Hello, I’m Leah G. Alfonso. I write so that I may speak.
For my whole life, December’s been my favorite month of the year. I don’t know what it is, but everyone just seems so happy this time of year when friends and family get together, taking a good chunk of time off from work, and celebrate Christmas. We have four December birthdays in my extended family altogether, so for us it feels like we never run out of reasons to celebrate. But in the last two years, I’ve had to learn that even December, the month of Jesus’ birthday, can’t go by without any sorrow or anguish. Last year, I saw the anguish of several parents who lost their children—most, if not all, under ten years old—to a school shooting. And today, I among other students received news that Gary Schmidt, a professor in the English department at Calvin and a novelist that I admire, lost his wife suddenly on Christmas Eve.
It feels weird to be celebrating Christmas and birthdays when in the back of your mind you think about something like death. I can’t help but think about Professor Schmidt and his six children, and how words couldn’t describe how they must be feeling right now. Death is a touchy subject, and honestly I have no idea of what I would say or write to Professor Schmidt and his family if I could. I’m still stuck on the mindset of ‘sudden death,’ and how scary that is.
It got me thinking to a while ago, when my brother wrote about his work at a retirement home. He described how he didn’t want to be confused or feeble towards the end of his life. According to what he wrote, he’s afraid of the possibility of dying from dementia or Alzheimer’s disease. And since those causes of death came on both sides of our family—once with my great-grandfather, once with my grandfather—that possibility seems pretty high in our case. I see where he’s coming from, so I understand why he’d consider that the scariest way to die.
But he’s wrong.
Sudden death is the scariest way to die—not just for a person, but for any person’s family members, too.

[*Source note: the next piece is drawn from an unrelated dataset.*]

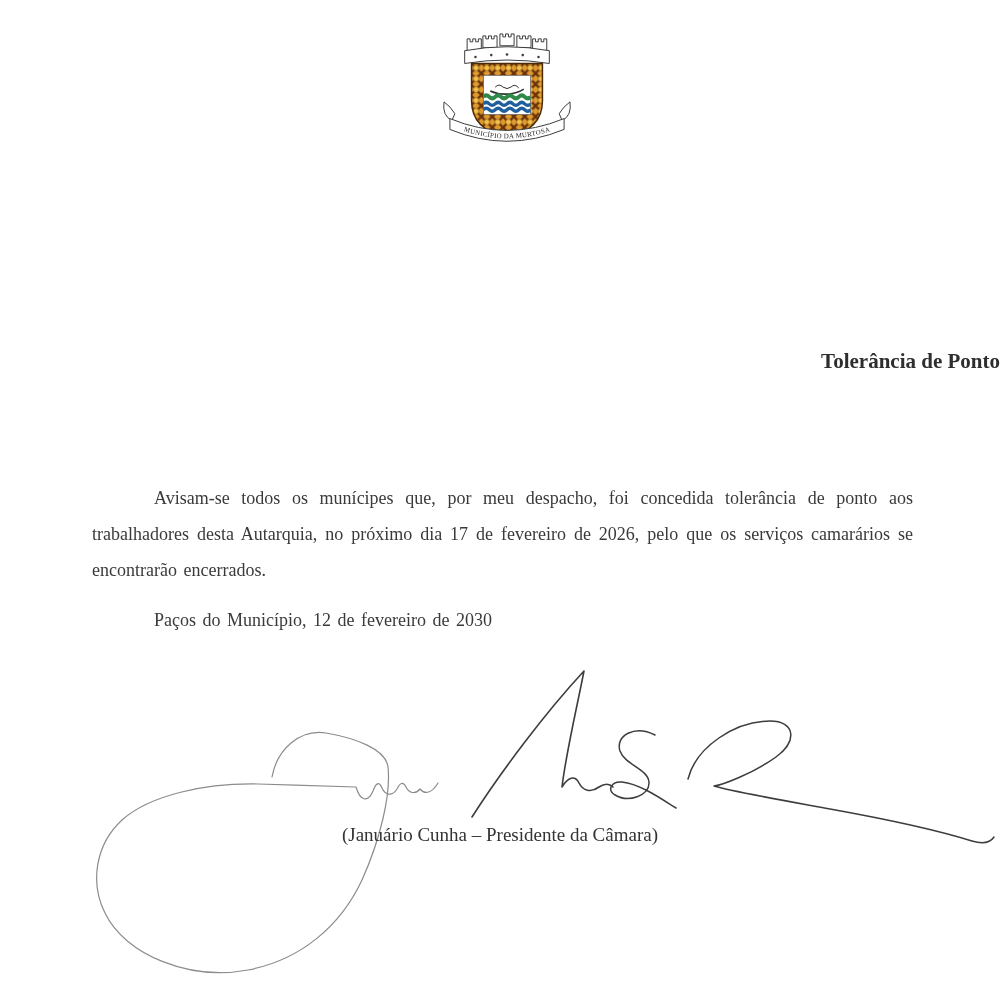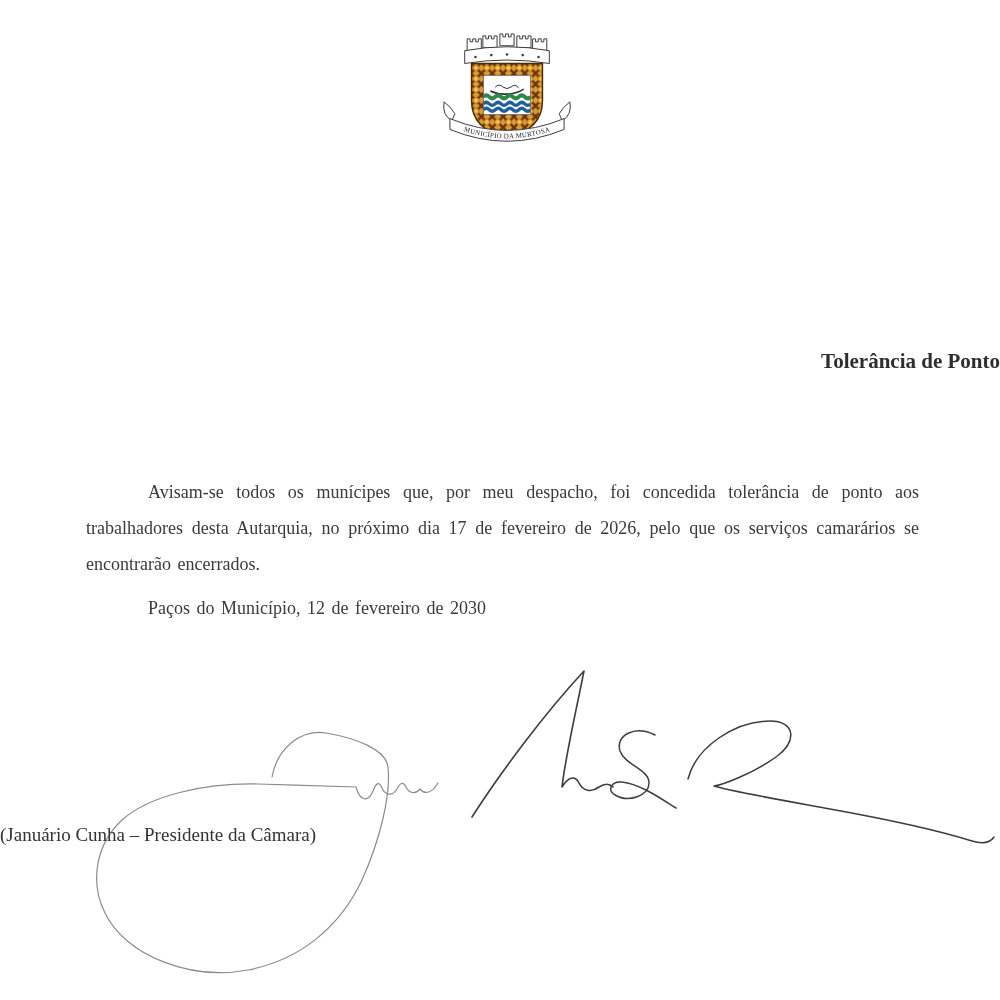"Avisam-se todos os munícipes que," .body-text p { margin: 8px -> 14px }
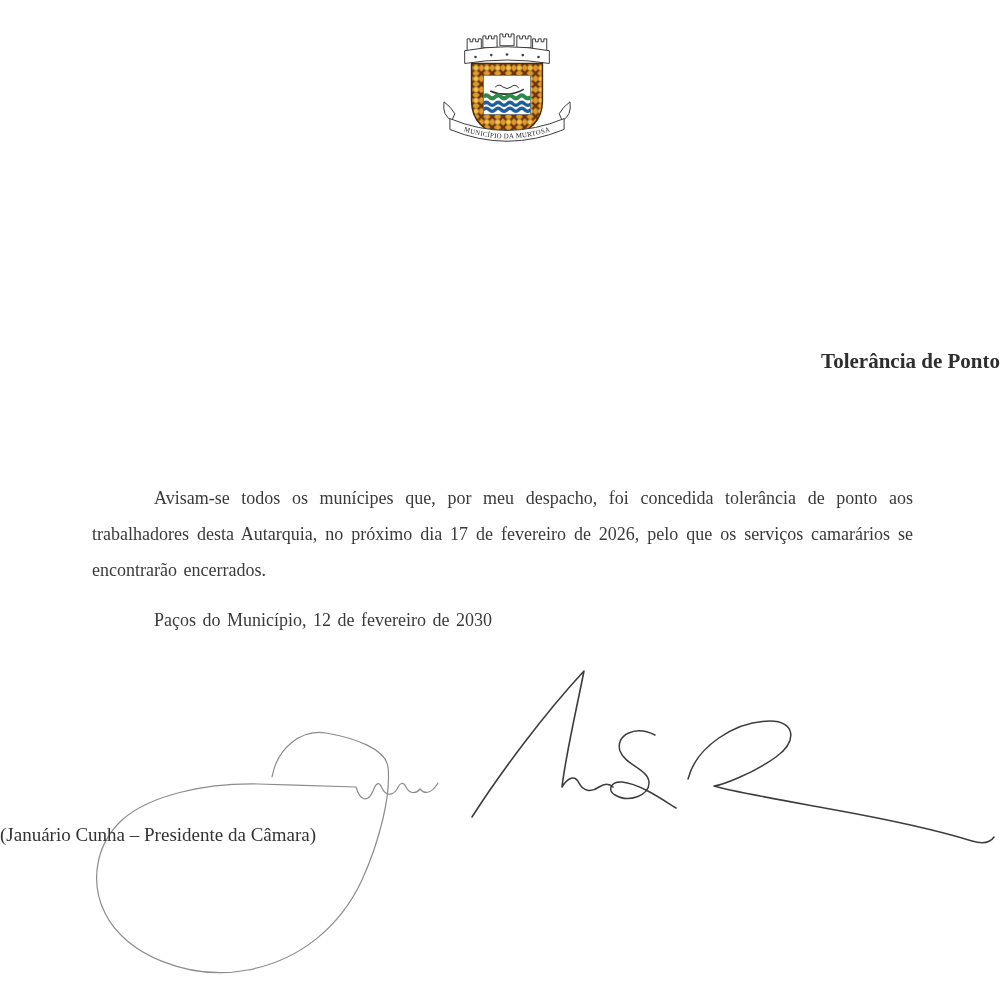"(Januário Cunha – Presidente da" .signature-caption { text-align: none -> center }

There’s a line in Peter Pan where Peter says that “to die would be an awfully big adventure.” I don’t think that quote could only apply to what comes after death; I think it could also be said for the ways in which we die. This is the second time in six months where I’ve known about someone who died unexpectedly shortly after being diagnosed with cancer—the first instance being last summer with another Calvin English professor. And yet, since I was little, I’ve heard of people who died suddenly with no cause or explanation for why it happened. I’ve heard of miscarriages or babies who died right before they were born, even though the mothers took extra care of themselves and their children during the pregnancies.
Years ago, I remember a night where I just couldn’t sleep because I was afraid that my mom would be found dead the next morning. It was such a strong feeling that came out of nowhere—heck, she wasn’t even sick or injured to begin with—and I was legitimately terrified. I’m glad to say that she’s still alive and we celebrated her birthday just last week, but it’s moments like these where I can’t help but think of what might happen to me and my brother if either or both of our parents were suddenly gone. I also have moments where I can’t help but wonder what would happen to me if I died suddenly overnight. There’s still so much that I want to do that I’m also scared of the fact that I might not get a chance to do what I feel called to do as a writer (read my ‘Reflections on Depression’ blog post if you want more details on that.)
I guess, like any occasion concerning the death of a loved one, Professor Schmidt’s wife’s passing serves as a reminder that we have no idea of how much time we have left. Do you want to make your mark on the world? Is there anything you want to do before you die? Okay. So what’s holding you back? Take your leaps of faith while you can, because there might not be another opportunity. Unless you want to go somewhere and you need money or other resources to get there—as a college student studying to become a writer, I totally understand—there’s no excuse for putting anything off. This may be the only shot you get to do what you want to do and be who you want to be. We only get one life on this tiny little planet, so we might as well make the most of it.
Professor Schmidt, if you’re reading this right now, I think I speak for a fair number of my fellow students and other members of the Calvin English department when I say that you and your family are in our thoughts and prayers. I also speak for all of us on the New England Saints trip when I say that we’ll miss you this January.